START PROVIDED MATERIAL

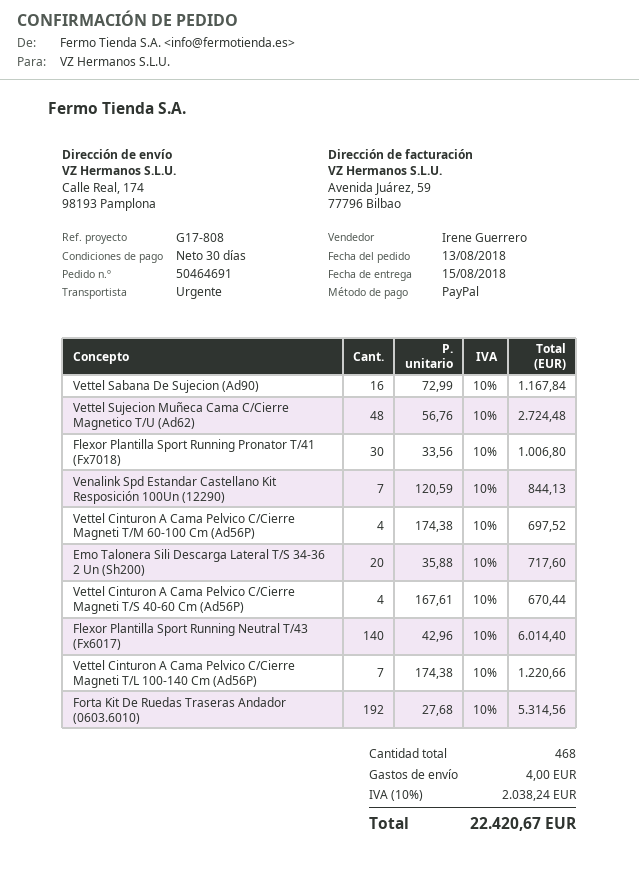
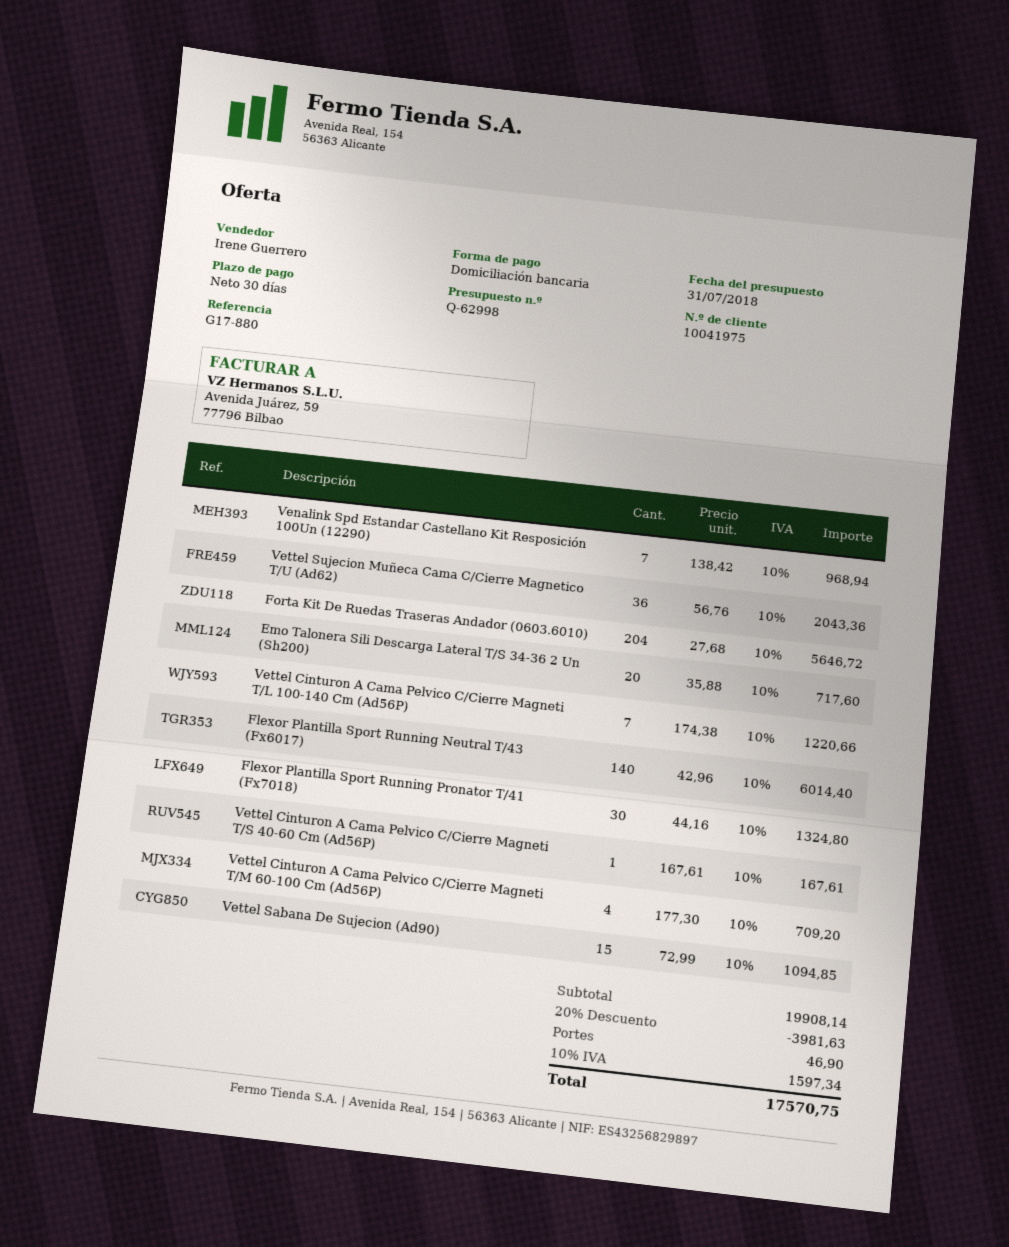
reference: G17-808 -> G17-880
payment method: PayPal -> direct debit
Vettel Sabana De Sujecion (Ad90): 16 x 72.99 = 1167.84 -> 15 x 72.99 = 1094.85
Vettel Sujecion Muñeca Cama C/Cierre Magnetico T/U (Ad62): 48 x 56.76 = 2724.48 -> 36 x 56.76 = 2043.36
Flexor Plantilla Sport Running Pronator T/41 (Fx7018): 30 x 33.56 = 1006.80 -> 30 x 44.16 = 1324.80
Venalink Spd Estandar Castellano Kit Resposición 100Un (12290): 7 x 120.59 = 844.13 -> 7 x 138.42 = 968.94
Vettel Cinturon A Cama Pelvico C/Cierre Magneti T/M 60-100 Cm (Ad56P): 4 x 174.38 = 697.52 -> 4 x 177.30 = 709.20
Vettel Cinturon A Cama Pelvico C/Cierre Magneti T/S 40-60 Cm (Ad56P): 4 x 167.61 = 670.44 -> 1 x 167.61 = 167.61
Forta Kit De Ruedas Traseras Andador (0603.6010): 192 x 27.68 = 5314.56 -> 204 x 27.68 = 5646.72
discount: none -> 20% = 3981.63
shipping: 4.00 -> 46.90
tax: 10% = 2038.24 -> 10% = 1597.34
total: 22420.67 -> 17570.75

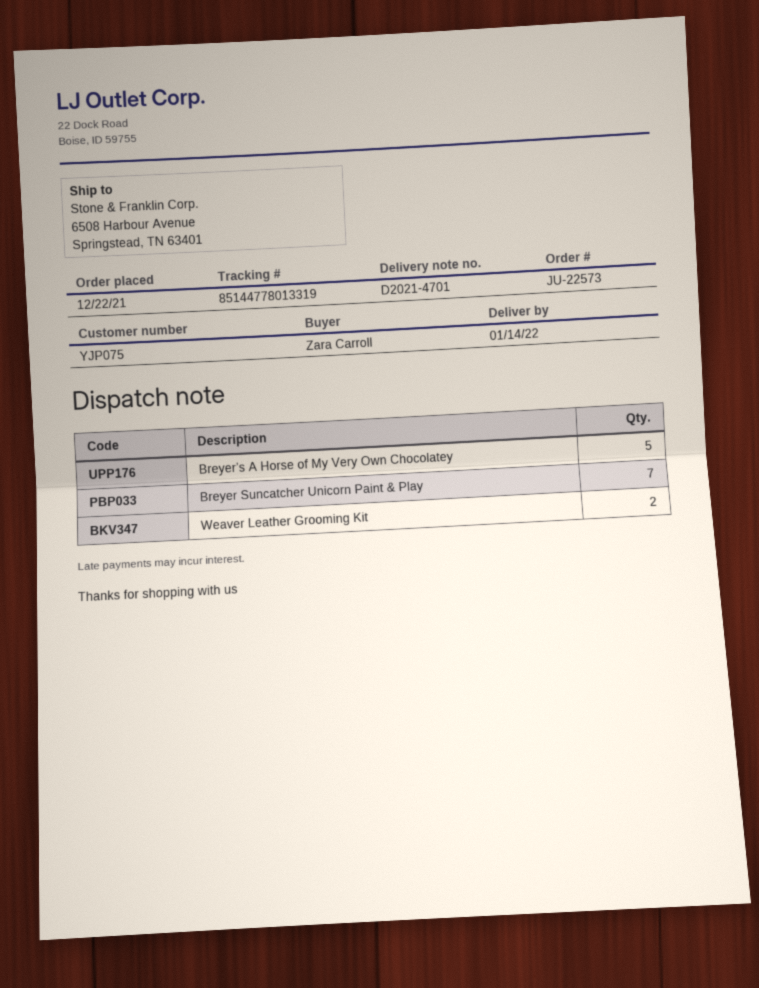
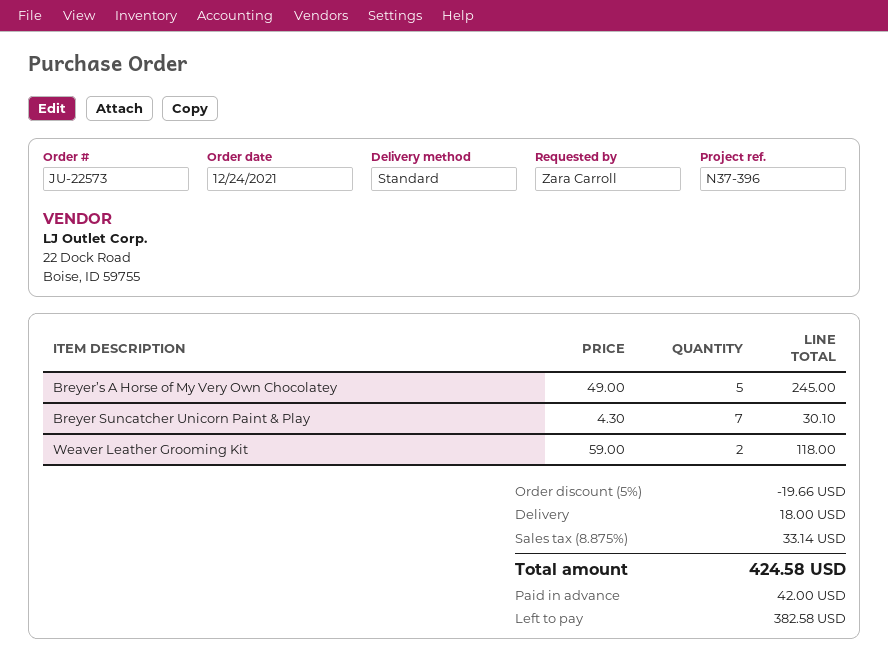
order date: 2021-12-22 -> 2021-12-24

END PROVIDED MATERIAL

#### ACTION ITEM
Once the line containing "Vettel Cinturon A Cama Pelvico C/Cierre Magneti T/S" has been located, transcribe exactly and only every line from the first line of the entries through it, excluding pictures.

#### TASK SOLUTION
reference: G17-808 -> G17-880
payment method: PayPal -> direct debit
Vettel Sabana De Sujecion (Ad90): 16 x 72.99 = 1167.84 -> 15 x 72.99 = 1094.85
Vettel Sujecion Muñeca Cama C/Cierre Magnetico T/U (Ad62): 48 x 56.76 = 2724.48 -> 36 x 56.76 = 2043.36
Flexor Plantilla Sport Running Pronator T/41 (Fx7018): 30 x 33.56 = 1006.80 -> 30 x 44.16 = 1324.80
Venalink Spd Estandar Castellano Kit Resposición 100Un (12290): 7 x 120.59 = 844.13 -> 7 x 138.42 = 968.94
Vettel Cinturon A Cama Pelvico C/Cierre Magneti T/M 60-100 Cm (Ad56P): 4 x 174.38 = 697.52 -> 4 x 177.30 = 709.20
Vettel Cinturon A Cama Pelvico C/Cierre Magneti T/S 40-60 Cm (Ad56P): 4 x 167.61 = 670.44 -> 1 x 167.61 = 167.61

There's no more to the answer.